### PROBLEM STATEMENT
In the entries below, filter for the word "round" and copy every matching line.

### DATA FOR THIS EXERCISE

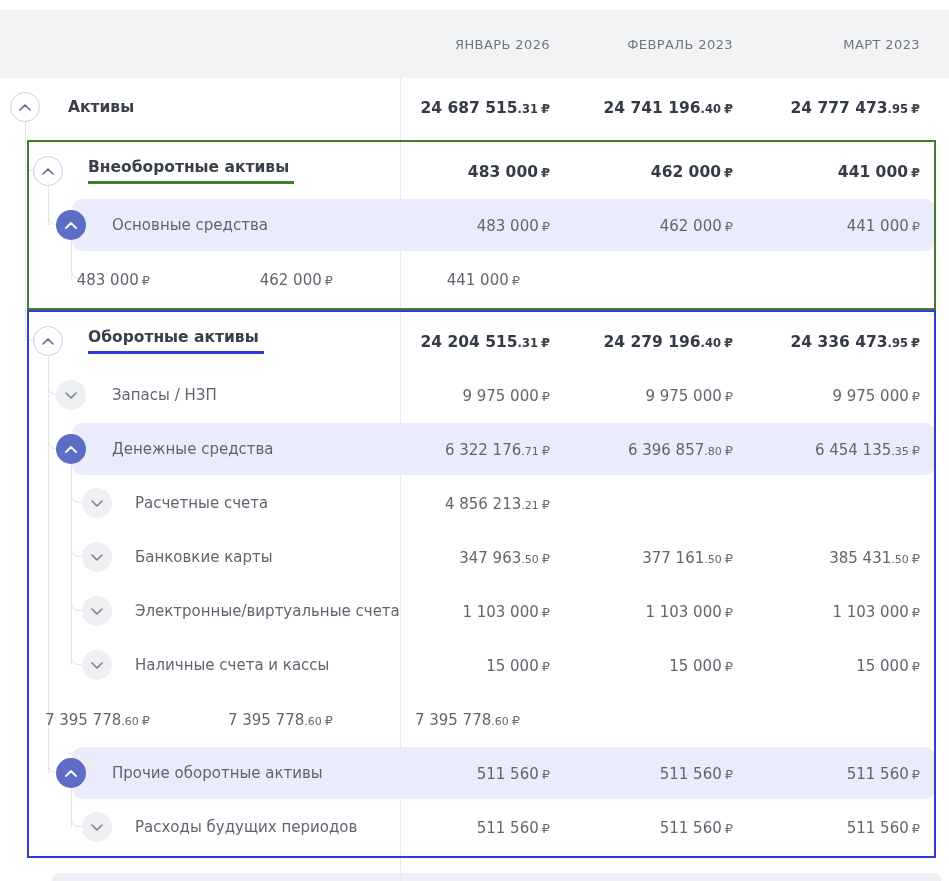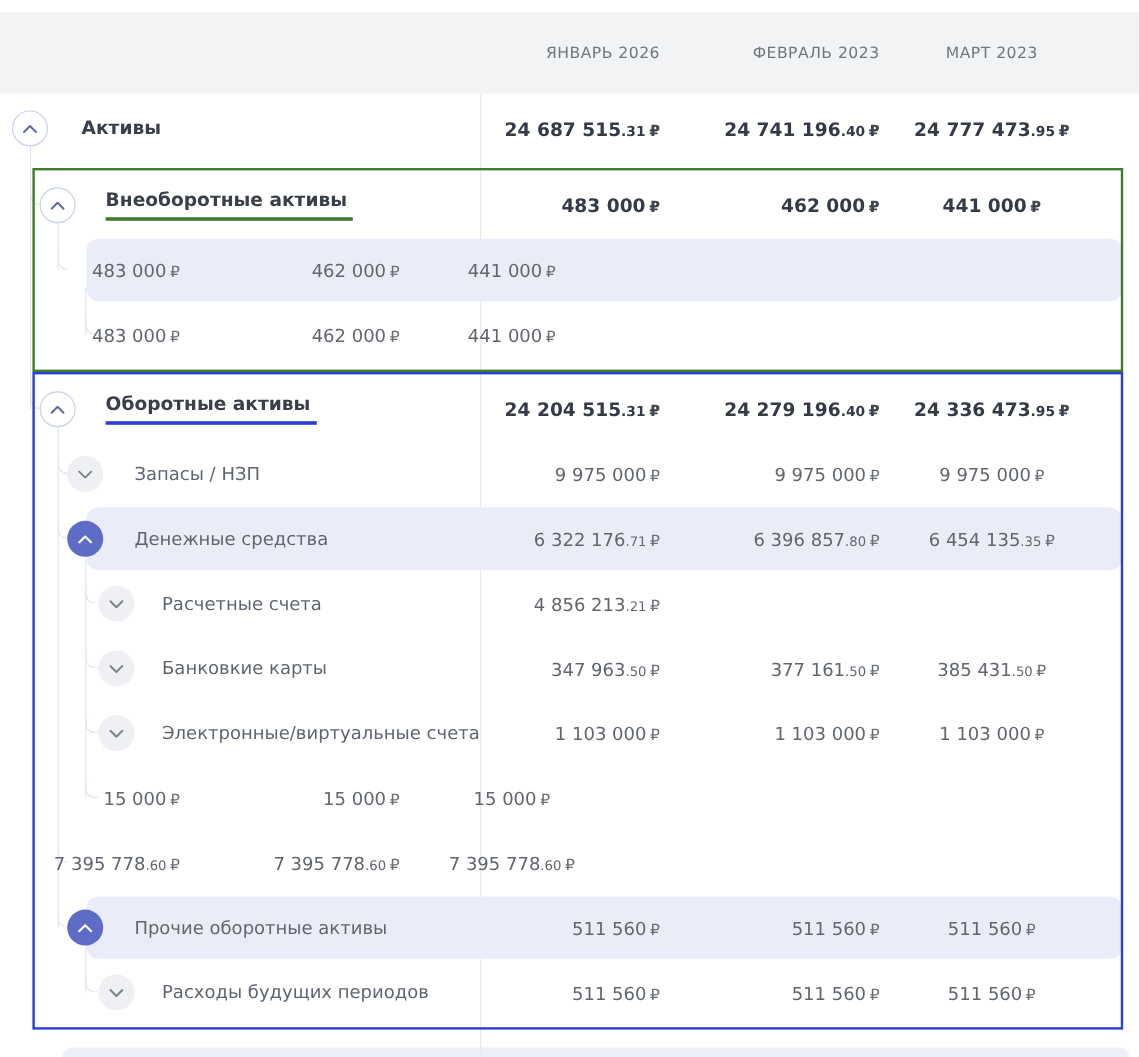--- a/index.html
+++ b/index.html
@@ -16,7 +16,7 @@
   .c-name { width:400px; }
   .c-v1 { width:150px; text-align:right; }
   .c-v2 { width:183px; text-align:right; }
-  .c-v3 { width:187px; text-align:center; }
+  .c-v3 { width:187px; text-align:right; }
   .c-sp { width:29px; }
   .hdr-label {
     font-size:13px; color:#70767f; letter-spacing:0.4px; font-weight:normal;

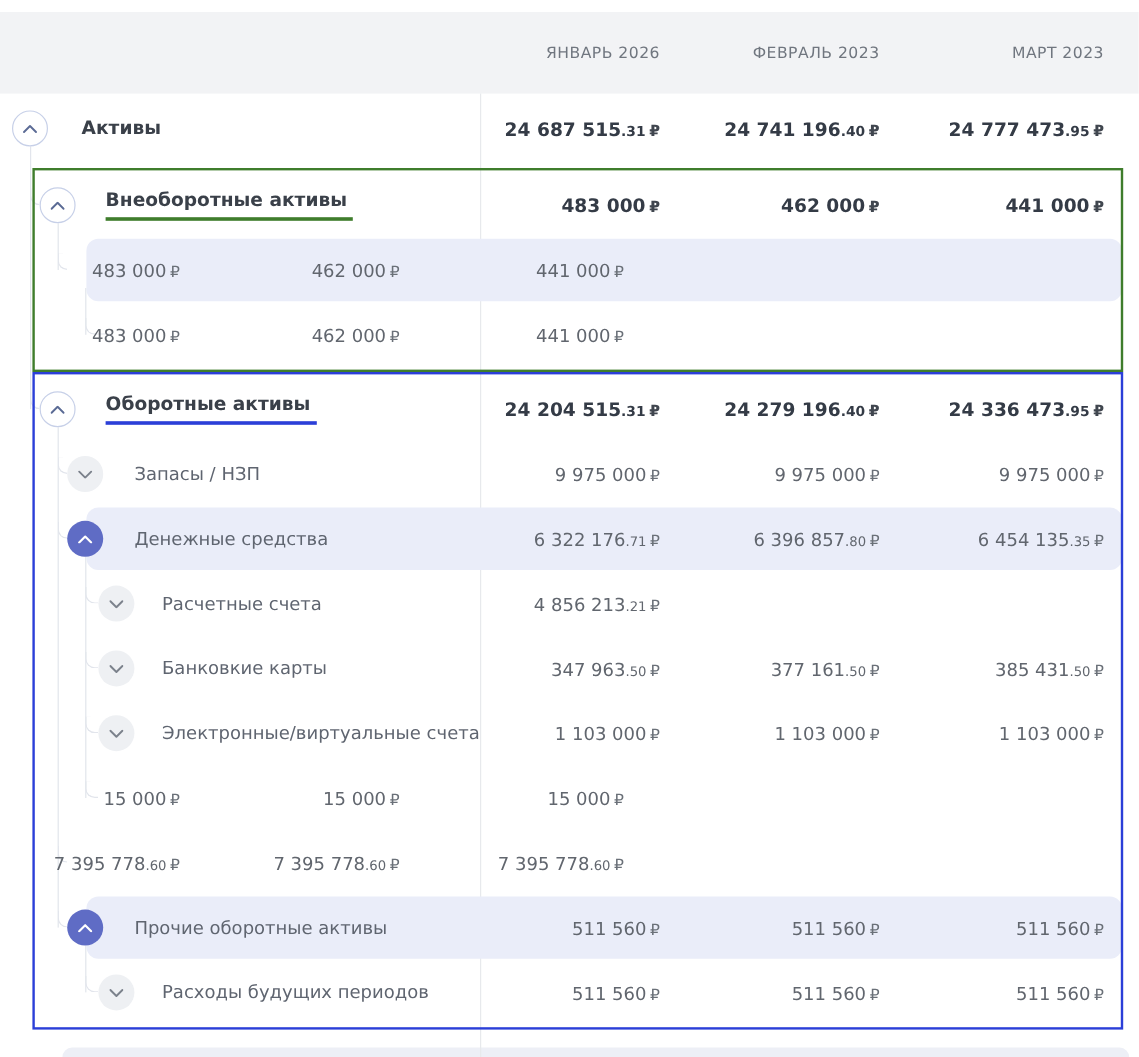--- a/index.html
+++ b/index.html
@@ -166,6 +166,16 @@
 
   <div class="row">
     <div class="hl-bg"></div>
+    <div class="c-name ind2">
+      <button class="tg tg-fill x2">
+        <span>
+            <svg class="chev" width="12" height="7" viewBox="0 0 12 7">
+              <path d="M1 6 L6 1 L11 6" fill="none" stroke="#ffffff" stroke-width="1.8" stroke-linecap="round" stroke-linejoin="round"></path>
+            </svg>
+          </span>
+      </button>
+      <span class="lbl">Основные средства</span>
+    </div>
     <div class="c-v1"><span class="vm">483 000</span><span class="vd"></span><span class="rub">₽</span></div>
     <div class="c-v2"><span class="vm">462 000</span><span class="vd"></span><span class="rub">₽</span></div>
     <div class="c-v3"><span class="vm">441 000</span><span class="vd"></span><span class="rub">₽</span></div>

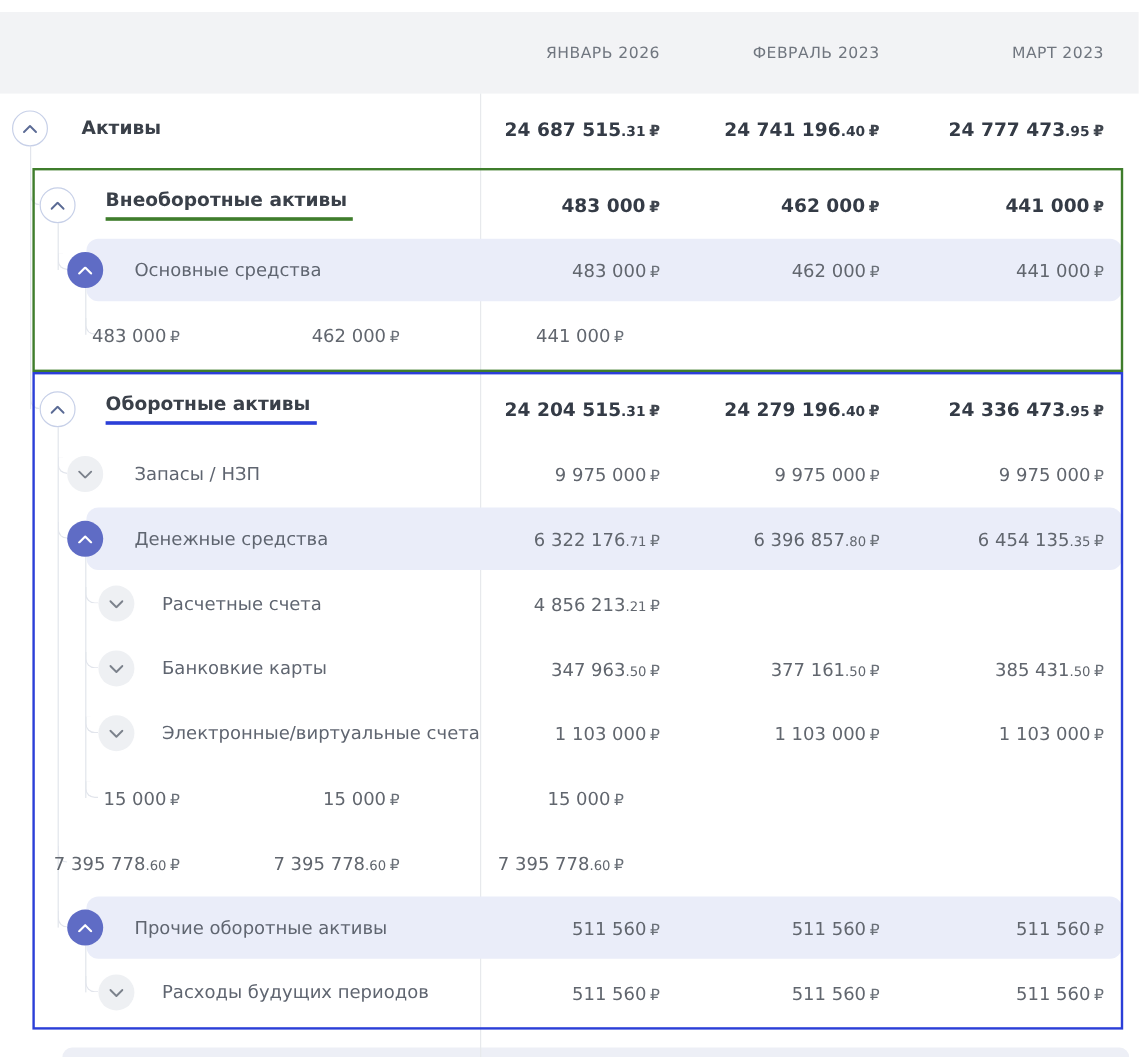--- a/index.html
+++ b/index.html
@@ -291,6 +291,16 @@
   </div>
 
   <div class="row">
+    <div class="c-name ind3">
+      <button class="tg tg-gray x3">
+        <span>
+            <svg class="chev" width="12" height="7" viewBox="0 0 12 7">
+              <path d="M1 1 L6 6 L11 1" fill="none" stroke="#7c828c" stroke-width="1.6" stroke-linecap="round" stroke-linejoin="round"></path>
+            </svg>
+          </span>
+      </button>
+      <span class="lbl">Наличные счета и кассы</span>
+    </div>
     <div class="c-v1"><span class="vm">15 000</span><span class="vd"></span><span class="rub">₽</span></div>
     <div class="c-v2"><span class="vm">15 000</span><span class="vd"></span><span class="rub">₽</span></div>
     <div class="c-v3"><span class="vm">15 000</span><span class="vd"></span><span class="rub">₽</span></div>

### RESULT
+              <path d="M1 6 L6 1 L11 6" fill="none" stroke="#ffffff" stroke-width="1.8" stroke-linecap="round" stroke-linejoin="round"></path>
+              <path d="M1 1 L6 6 L11 1" fill="none" stroke="#7c828c" stroke-width="1.6" stroke-linecap="round" stroke-linejoin="round"></path>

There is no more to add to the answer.